## WORK TASK
Find the lines below that contain the word "aprender" and count them. Only the number should be given.

## SUPPLIED DATA

+-------+

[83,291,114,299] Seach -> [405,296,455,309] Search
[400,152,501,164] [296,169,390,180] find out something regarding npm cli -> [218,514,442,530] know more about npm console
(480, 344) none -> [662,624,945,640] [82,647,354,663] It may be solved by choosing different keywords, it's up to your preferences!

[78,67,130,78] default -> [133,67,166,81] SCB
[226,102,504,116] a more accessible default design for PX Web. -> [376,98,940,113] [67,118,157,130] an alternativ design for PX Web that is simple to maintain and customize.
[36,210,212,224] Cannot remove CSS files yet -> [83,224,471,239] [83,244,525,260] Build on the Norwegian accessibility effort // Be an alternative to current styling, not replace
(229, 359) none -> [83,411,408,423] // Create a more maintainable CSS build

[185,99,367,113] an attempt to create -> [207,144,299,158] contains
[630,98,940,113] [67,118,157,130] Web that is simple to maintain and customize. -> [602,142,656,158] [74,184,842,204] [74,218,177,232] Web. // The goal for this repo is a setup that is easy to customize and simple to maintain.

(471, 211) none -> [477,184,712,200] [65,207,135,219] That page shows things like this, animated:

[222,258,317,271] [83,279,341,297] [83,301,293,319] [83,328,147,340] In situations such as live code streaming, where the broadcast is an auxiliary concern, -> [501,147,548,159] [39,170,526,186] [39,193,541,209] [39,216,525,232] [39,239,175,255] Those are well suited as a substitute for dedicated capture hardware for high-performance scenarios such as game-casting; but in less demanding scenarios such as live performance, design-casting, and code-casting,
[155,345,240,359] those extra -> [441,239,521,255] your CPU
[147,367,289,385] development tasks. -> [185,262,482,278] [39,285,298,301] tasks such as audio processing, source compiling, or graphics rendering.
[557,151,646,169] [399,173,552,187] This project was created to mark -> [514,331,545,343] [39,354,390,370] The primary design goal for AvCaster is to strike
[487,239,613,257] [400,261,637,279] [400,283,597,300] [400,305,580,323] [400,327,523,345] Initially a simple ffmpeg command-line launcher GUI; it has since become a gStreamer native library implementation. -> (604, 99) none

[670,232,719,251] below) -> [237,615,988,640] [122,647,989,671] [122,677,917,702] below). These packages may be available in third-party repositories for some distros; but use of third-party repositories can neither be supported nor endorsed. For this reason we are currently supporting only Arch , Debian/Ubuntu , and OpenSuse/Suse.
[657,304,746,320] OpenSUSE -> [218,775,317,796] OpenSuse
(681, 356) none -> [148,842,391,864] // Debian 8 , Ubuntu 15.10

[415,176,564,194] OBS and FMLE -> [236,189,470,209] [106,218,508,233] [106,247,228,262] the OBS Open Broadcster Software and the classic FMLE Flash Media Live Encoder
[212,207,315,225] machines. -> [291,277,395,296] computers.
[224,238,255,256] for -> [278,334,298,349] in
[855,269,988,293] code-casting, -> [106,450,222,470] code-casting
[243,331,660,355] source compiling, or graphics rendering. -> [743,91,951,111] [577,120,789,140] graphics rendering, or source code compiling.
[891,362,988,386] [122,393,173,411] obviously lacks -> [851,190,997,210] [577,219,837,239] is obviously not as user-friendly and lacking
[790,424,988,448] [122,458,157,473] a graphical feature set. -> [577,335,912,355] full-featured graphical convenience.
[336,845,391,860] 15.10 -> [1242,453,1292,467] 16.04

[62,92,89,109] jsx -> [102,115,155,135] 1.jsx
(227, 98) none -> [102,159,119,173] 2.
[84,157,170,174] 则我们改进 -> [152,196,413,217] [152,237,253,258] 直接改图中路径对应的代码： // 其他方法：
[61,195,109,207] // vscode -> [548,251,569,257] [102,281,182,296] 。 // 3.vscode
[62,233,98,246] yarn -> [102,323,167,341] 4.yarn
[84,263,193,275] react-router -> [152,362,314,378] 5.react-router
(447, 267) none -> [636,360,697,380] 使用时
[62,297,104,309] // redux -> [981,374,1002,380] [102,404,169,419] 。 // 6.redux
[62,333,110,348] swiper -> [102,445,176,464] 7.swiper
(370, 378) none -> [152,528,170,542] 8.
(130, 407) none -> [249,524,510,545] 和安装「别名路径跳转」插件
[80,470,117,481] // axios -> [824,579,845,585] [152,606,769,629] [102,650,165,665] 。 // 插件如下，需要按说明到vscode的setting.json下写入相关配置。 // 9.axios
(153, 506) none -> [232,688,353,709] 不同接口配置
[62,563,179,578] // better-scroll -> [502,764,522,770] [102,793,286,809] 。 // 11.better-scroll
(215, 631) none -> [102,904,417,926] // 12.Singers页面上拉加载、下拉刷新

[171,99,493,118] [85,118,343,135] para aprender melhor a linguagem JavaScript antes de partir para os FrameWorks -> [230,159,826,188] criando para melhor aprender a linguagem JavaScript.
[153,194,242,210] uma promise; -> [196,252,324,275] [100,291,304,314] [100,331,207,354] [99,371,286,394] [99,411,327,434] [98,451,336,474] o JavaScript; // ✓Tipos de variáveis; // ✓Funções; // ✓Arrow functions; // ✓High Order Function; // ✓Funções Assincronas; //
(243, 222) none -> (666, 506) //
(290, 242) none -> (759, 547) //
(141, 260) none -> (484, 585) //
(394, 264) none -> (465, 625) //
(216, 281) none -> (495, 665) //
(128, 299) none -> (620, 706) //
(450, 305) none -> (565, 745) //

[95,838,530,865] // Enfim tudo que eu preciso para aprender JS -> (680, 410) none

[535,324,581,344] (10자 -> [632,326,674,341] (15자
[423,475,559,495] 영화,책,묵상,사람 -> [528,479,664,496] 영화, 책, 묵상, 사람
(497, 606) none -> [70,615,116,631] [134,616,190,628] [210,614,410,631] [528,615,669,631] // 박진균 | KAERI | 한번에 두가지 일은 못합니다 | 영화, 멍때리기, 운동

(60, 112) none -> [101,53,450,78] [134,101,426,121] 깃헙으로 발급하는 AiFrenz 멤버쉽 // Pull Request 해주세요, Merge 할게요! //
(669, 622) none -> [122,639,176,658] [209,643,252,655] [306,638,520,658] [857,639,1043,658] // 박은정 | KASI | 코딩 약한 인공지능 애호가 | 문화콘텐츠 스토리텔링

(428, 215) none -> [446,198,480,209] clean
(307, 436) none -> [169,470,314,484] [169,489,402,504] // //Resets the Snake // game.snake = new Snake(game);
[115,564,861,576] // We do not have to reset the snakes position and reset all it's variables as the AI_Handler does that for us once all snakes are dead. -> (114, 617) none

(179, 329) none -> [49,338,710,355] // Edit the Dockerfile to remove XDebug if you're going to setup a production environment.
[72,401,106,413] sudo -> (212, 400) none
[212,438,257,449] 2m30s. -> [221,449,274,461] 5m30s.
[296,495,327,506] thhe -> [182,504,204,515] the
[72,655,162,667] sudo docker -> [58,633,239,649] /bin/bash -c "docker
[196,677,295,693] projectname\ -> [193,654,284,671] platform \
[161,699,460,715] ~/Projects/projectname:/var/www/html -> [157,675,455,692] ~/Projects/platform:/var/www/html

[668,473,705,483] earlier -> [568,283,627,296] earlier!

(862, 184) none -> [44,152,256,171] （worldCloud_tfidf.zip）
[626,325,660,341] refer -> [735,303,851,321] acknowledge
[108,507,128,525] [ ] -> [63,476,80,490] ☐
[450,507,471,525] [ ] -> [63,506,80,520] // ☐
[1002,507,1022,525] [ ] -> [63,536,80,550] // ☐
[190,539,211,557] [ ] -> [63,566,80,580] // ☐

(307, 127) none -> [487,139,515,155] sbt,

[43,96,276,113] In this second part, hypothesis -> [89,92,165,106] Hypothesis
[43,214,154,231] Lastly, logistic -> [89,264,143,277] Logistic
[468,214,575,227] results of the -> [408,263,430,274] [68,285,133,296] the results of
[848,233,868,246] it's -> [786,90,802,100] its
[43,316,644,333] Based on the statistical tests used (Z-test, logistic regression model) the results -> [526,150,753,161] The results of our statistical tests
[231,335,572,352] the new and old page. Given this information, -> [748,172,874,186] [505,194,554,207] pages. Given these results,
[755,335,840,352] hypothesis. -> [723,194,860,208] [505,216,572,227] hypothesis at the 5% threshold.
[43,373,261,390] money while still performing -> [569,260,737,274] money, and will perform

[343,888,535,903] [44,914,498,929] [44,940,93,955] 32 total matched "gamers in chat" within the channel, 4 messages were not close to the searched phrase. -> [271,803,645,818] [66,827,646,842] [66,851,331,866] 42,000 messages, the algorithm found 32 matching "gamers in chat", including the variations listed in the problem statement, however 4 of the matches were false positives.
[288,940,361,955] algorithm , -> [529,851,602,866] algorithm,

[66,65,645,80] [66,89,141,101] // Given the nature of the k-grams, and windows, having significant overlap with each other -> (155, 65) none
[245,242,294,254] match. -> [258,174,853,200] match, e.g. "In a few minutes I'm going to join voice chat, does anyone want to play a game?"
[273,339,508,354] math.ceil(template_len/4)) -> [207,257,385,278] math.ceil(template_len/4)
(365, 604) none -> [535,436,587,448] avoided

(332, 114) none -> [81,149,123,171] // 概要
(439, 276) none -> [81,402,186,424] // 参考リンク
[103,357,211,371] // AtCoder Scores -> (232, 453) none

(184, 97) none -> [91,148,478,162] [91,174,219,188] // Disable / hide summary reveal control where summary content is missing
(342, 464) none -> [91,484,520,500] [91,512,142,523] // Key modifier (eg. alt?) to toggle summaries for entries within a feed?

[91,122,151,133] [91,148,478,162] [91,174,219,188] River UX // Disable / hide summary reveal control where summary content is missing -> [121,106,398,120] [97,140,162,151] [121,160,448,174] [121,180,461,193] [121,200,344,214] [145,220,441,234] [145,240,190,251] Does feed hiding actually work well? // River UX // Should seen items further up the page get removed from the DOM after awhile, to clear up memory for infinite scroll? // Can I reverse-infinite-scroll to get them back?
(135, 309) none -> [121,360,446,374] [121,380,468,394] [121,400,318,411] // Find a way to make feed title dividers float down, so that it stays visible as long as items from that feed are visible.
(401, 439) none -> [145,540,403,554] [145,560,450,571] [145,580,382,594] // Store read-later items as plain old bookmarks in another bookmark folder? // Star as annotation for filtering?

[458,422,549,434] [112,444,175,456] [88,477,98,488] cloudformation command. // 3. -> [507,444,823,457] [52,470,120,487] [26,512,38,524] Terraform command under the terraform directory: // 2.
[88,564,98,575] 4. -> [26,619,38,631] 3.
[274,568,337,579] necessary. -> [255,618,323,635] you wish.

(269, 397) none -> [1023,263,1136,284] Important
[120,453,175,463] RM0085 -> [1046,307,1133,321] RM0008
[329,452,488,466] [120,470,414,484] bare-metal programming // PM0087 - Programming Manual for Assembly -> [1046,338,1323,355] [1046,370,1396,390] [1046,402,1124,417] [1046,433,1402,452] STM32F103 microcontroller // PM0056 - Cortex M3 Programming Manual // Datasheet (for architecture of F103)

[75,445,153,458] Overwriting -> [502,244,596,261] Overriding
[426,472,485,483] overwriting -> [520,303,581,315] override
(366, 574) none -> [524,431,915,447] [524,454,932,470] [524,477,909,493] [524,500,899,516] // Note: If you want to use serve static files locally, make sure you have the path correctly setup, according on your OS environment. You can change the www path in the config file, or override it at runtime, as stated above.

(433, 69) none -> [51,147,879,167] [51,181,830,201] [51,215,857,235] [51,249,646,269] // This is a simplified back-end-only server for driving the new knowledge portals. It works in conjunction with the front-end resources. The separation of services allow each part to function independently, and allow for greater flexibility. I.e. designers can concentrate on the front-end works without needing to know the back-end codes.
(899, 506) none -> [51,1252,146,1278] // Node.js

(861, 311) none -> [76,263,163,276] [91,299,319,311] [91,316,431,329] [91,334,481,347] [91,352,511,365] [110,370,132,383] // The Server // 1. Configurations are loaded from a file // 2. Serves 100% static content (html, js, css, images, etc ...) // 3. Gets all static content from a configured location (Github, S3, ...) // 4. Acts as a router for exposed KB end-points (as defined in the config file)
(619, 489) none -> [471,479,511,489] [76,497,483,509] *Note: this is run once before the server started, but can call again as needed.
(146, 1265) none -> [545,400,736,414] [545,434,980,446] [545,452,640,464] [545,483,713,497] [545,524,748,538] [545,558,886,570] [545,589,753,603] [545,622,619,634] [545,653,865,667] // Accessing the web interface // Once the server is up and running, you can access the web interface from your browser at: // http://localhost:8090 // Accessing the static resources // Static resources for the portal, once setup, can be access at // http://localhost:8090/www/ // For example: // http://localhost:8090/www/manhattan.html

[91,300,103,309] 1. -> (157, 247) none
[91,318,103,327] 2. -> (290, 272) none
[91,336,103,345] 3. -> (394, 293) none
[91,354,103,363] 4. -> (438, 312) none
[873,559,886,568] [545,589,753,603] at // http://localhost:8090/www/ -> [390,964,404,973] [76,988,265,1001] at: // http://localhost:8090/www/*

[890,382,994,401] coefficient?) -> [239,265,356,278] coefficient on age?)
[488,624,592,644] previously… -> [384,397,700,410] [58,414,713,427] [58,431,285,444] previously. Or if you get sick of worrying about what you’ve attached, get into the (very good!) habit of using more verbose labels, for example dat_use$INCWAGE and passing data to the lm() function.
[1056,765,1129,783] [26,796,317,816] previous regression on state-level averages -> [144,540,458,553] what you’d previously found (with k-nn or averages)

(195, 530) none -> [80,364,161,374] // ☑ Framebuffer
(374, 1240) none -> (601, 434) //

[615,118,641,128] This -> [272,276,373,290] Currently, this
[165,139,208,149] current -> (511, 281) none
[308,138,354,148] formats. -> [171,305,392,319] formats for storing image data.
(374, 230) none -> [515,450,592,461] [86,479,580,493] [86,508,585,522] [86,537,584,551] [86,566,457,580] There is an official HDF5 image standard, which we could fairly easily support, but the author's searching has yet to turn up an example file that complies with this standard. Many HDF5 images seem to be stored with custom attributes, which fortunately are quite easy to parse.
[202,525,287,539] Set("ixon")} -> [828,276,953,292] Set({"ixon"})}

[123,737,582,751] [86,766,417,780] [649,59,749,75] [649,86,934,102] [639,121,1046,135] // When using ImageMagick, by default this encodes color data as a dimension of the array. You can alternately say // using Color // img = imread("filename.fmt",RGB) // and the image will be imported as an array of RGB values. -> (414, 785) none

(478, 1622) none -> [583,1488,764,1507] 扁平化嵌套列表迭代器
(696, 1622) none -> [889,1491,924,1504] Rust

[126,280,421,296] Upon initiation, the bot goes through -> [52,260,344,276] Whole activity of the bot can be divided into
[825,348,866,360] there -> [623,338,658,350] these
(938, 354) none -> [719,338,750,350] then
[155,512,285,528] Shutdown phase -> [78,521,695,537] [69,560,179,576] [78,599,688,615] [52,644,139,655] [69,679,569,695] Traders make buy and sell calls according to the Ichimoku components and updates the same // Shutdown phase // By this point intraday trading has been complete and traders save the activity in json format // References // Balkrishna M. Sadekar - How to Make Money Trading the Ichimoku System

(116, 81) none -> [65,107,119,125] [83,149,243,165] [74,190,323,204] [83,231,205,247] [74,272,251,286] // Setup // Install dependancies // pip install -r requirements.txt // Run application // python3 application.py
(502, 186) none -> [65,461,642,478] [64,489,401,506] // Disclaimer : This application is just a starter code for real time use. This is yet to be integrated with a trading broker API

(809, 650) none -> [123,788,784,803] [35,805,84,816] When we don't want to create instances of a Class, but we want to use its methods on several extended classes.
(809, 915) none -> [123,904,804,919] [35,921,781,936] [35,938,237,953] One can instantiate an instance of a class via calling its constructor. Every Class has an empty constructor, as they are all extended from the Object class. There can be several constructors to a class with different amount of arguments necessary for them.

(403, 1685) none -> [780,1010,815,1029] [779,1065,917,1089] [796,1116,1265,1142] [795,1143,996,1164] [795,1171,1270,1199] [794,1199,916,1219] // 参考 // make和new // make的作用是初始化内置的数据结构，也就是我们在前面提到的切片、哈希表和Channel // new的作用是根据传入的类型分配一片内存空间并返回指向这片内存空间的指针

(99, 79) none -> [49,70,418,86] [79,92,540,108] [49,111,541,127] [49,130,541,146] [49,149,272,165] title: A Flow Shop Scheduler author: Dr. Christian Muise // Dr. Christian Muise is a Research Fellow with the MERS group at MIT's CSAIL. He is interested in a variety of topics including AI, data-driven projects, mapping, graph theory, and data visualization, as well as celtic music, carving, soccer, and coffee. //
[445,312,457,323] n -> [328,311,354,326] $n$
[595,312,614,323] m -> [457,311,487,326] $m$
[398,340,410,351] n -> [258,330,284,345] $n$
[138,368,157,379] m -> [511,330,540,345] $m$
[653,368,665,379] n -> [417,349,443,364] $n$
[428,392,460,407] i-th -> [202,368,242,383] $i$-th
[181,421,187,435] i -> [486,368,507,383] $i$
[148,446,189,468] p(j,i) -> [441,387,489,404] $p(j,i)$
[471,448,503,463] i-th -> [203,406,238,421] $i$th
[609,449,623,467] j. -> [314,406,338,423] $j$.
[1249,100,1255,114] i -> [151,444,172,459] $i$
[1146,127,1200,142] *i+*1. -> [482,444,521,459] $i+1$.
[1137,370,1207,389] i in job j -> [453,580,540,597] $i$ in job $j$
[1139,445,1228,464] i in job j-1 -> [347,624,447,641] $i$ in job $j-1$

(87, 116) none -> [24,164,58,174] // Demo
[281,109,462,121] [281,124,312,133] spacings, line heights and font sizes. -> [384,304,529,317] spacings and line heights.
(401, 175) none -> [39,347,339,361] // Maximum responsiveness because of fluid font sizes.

+-------+

## TASK RESPONSE
2